When you copy from the entries that follow, take only the lines from the one with "html: <div>Teksti rivi2</div>" down to the one with "font-weight: 700 ->", keeping both ends and dropping every picture.

===== Records to process =====

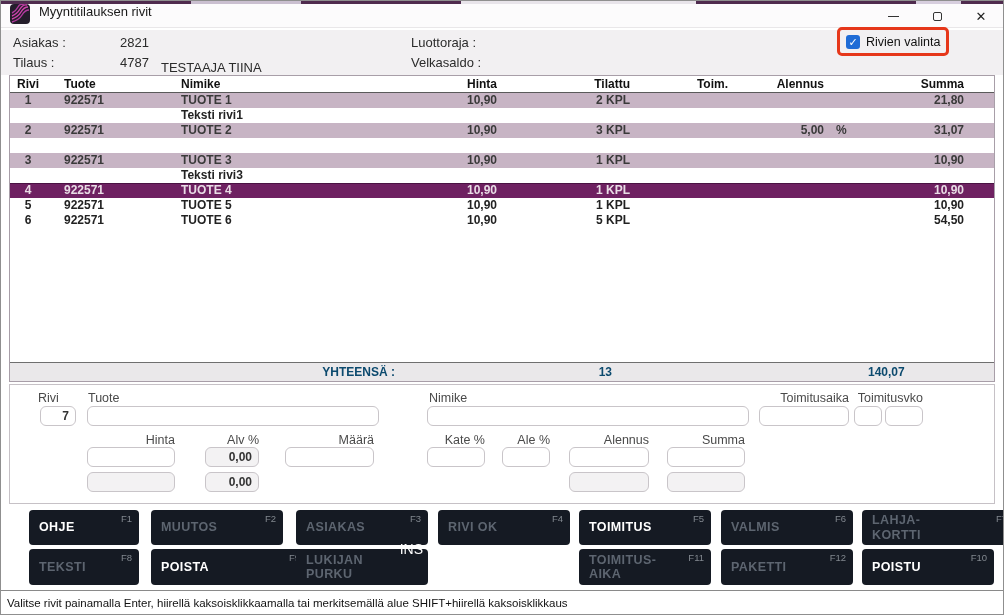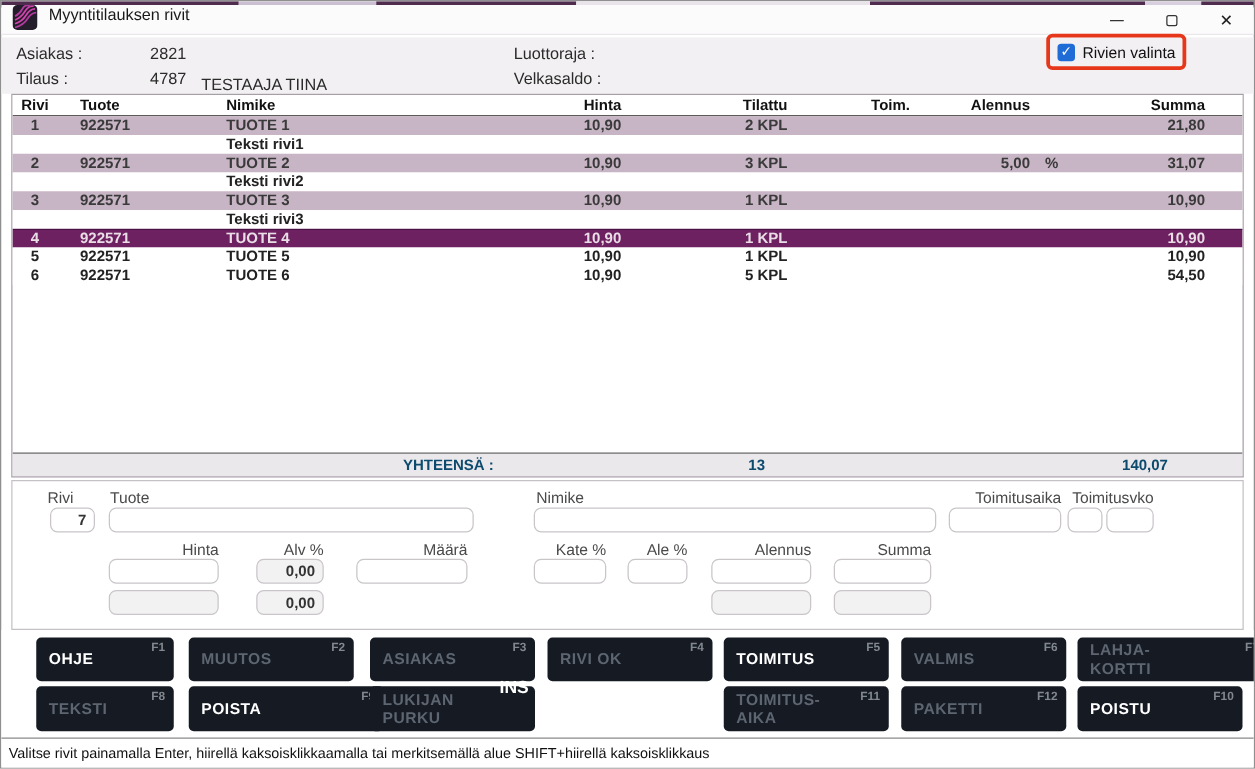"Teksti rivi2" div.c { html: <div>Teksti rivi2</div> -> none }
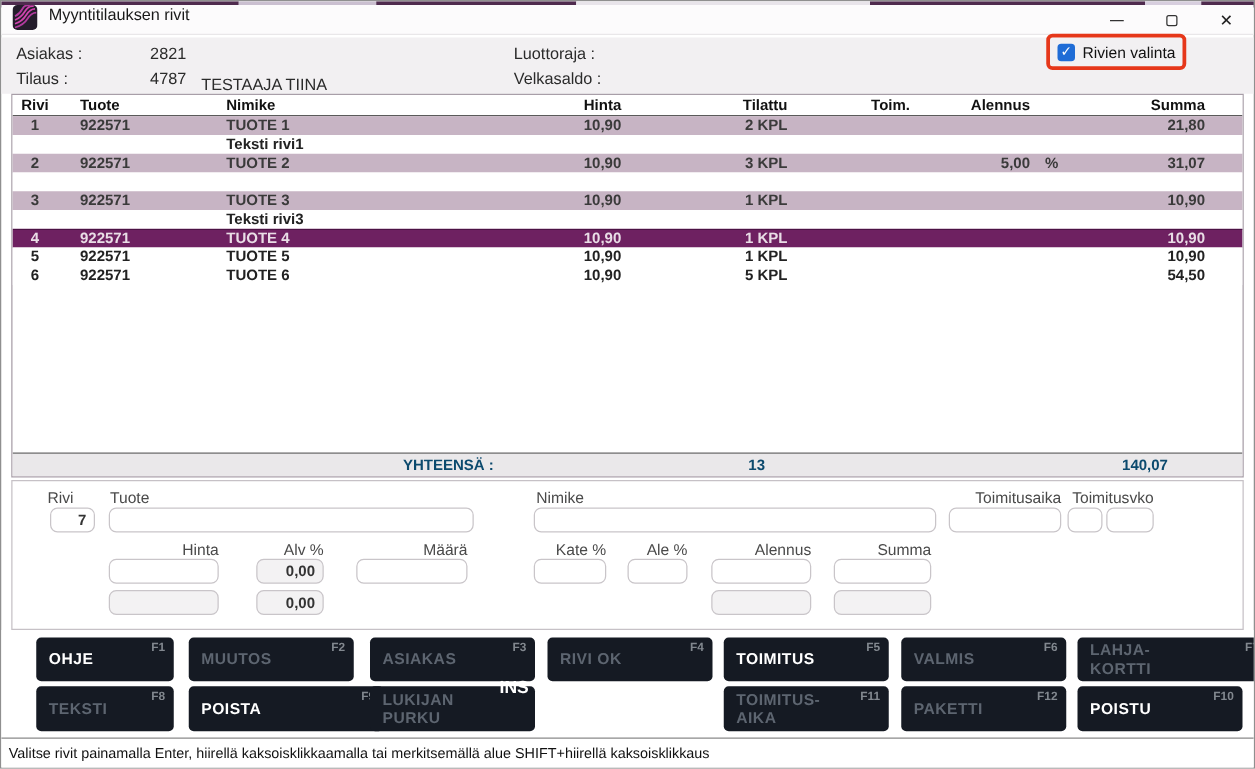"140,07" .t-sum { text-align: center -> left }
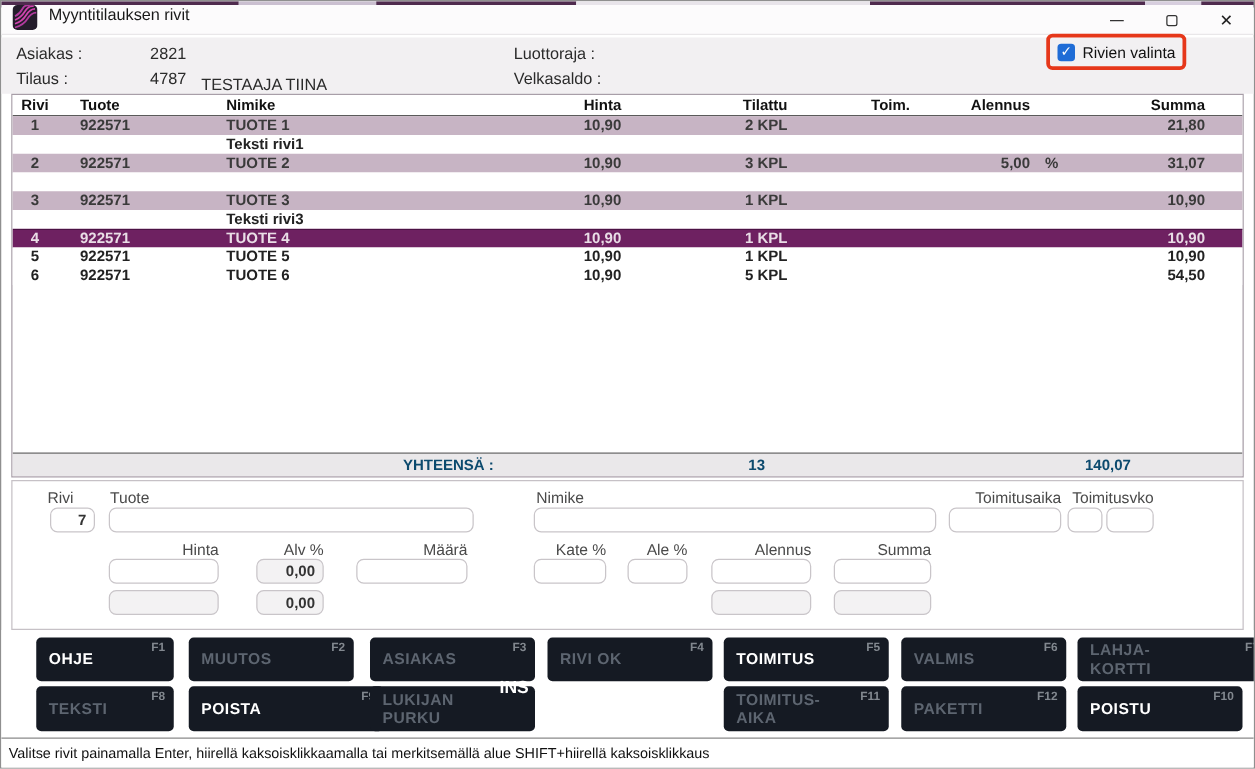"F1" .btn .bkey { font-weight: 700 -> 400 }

=====
===== Records to process =====

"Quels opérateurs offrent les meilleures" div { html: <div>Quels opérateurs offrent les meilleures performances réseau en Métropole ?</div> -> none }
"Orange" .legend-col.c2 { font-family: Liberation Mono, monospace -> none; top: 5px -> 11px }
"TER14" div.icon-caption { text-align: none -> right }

=====

Finished exercise
"Teksti rivi2" div.c { html: <div>Teksti rivi2</div> -> none }
"140,07" .t-sum { text-align: center -> left }
"F1" .btn .bkey { font-weight: 700 -> 400 }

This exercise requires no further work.